Çocukluk yıllarımdan bu yana, kendi içimizdeki Doğu ve Batı çatışmasının merkezinde yer almış, bu iki kültürün ortak ya da karşıt, ortaya serdikleri neredeyse bütün çatışmalarına tanıklık etmişimdir. İki farklı kültür, iki farklı alışkanlıklara sahip hayatlar. Fakat tüm bu karşıtlığa rağmen değişen politik düzenle birlikte hayatımızın merkezinde yer eden bazı alışkanlıklar, anlam veremediğim bir şekilde hayatımızın, hatta kimliğimizin ana hatlarını oluşturan alışkanlıkları arasında yer almaya başladı: Siyasi fanatiklik.
Elbette Özal ya da Ecevit dönemindeki “naif” rekabete buradan çanak tutacak değilim. Hem bu döneme canlı tanıklık etmemiş olmanın eksikliği, hem de içinde bulunduğumuz siyasi şartlar, bizi farklı noktalara iletiyor.

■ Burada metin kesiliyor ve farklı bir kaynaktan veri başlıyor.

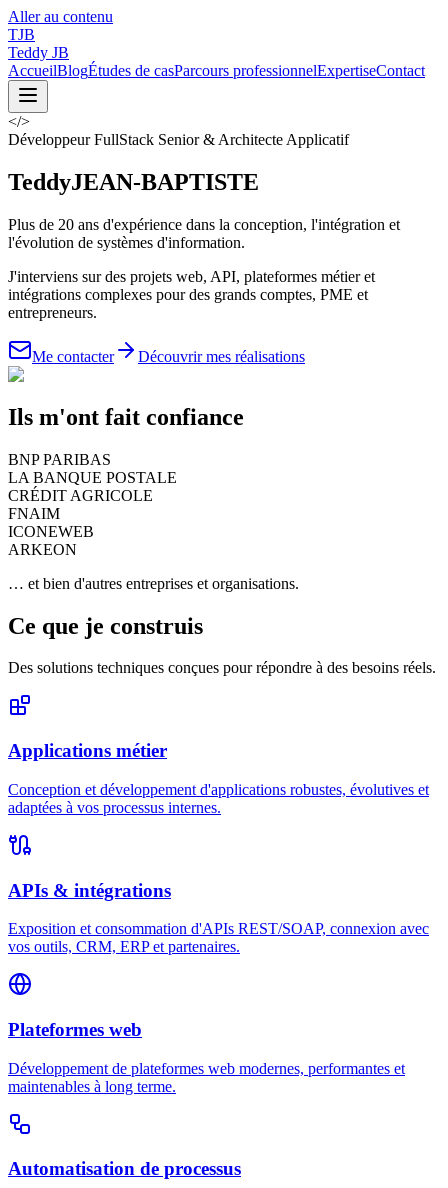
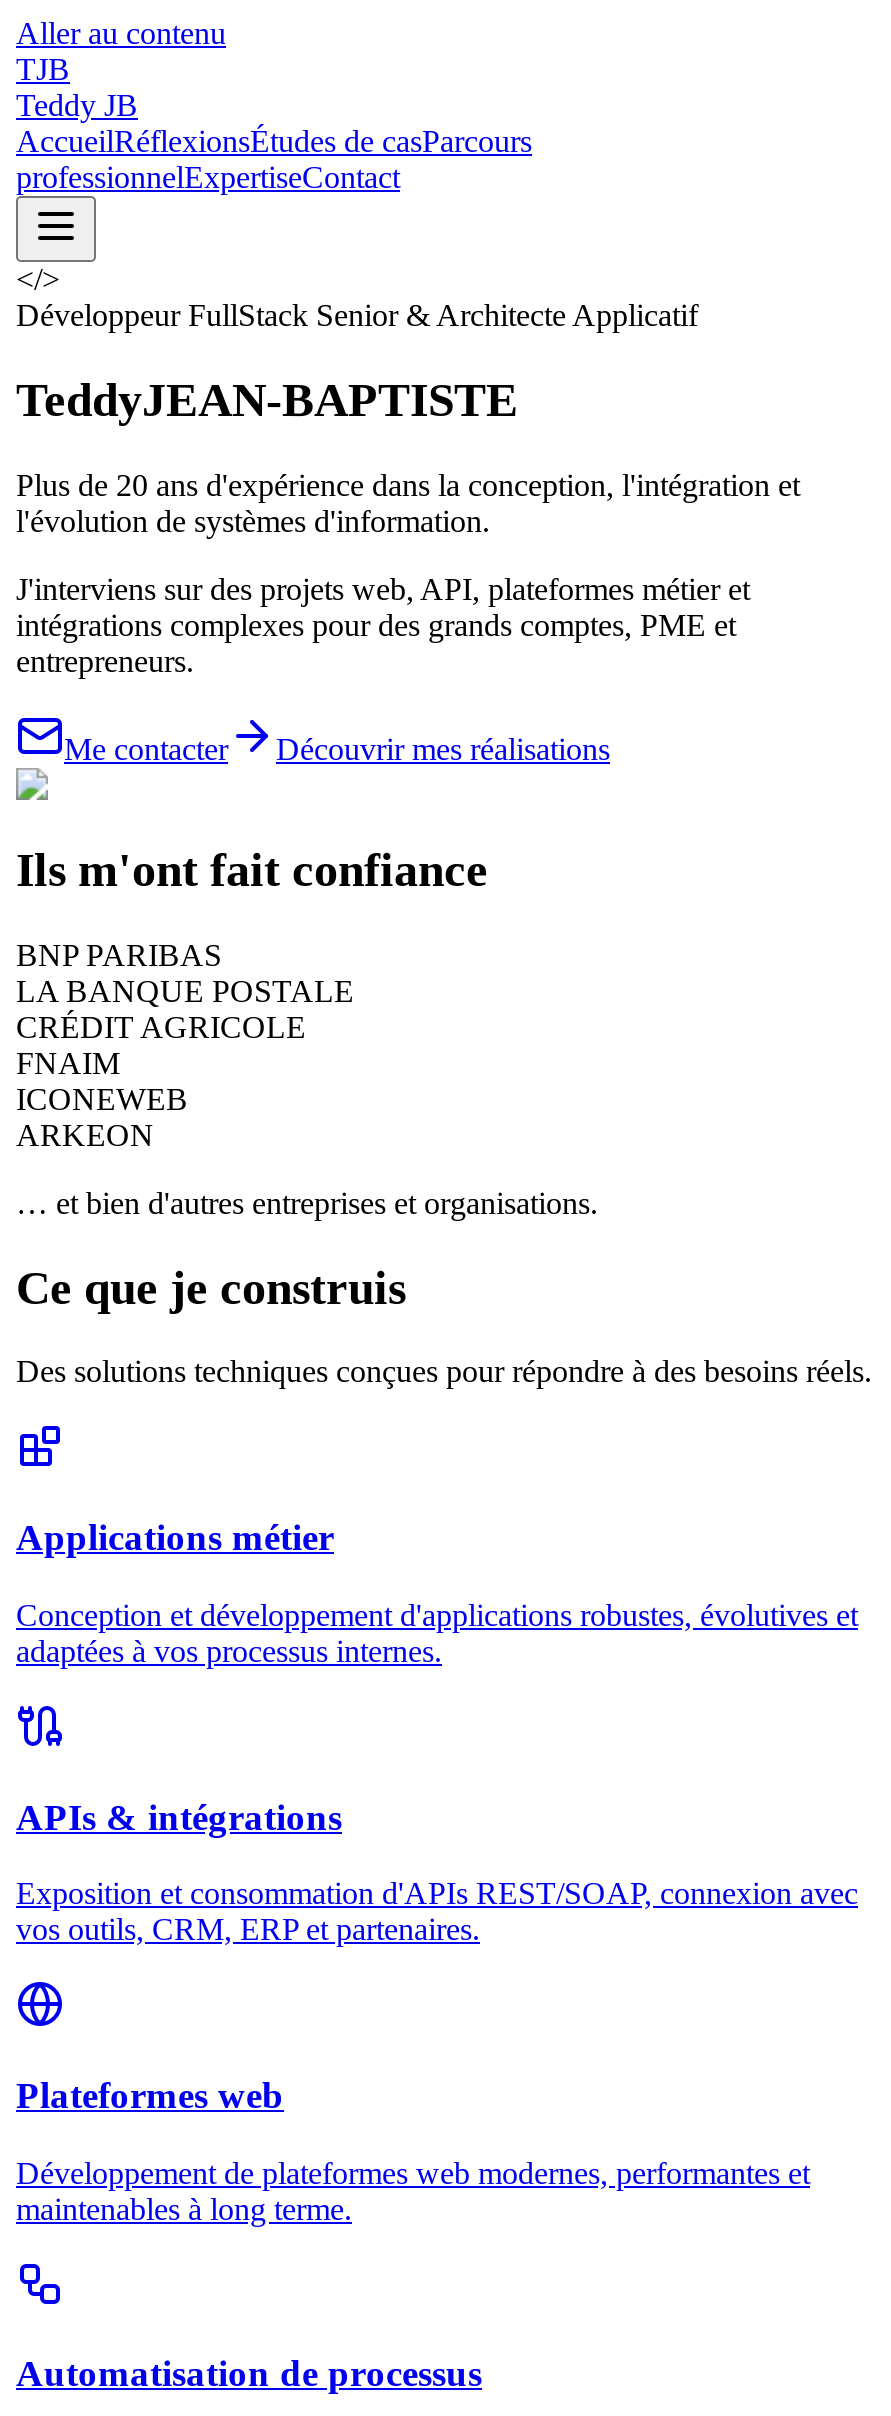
- AccueilBlogÉtudes de casParcours professionnelExpertiseContact
+ AccueilRéflexionsÉtudes de casParcours
+ professionnelExpertiseContact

AKP iktidarıyla birlikte “onlar ve biz” diye hayatlarımızın merkezine giren ve bu iki farklı kesimin siyasal anlamda olduğu kadar toplumsal anlamda da birbirine duyduğu politik nefret, çoğunluk kadar azınlıkları, hatta azınlık hâline getirilen kesimleri de siyasal anlamda etkilemiş durumda. Azınlık hâline getirilen topluluklardan biri olan engelli vatandaşlar, bu iki karşıt grubun ortasında tıpkı savaş sonrası muharebe alanında yaralılar arasında dolaşan bir gazeteci gibi geliyor bana. Hiçbir suçu yokken bu vahşete tanıklık etmek zorunda kalan engelli vatandaşlar, ne yazık ki son dönemde kendi iradeleriyle ya da dolaylı yoldan bu savaşın kanlı figürleri arasında yer almak zorunda kalıyor.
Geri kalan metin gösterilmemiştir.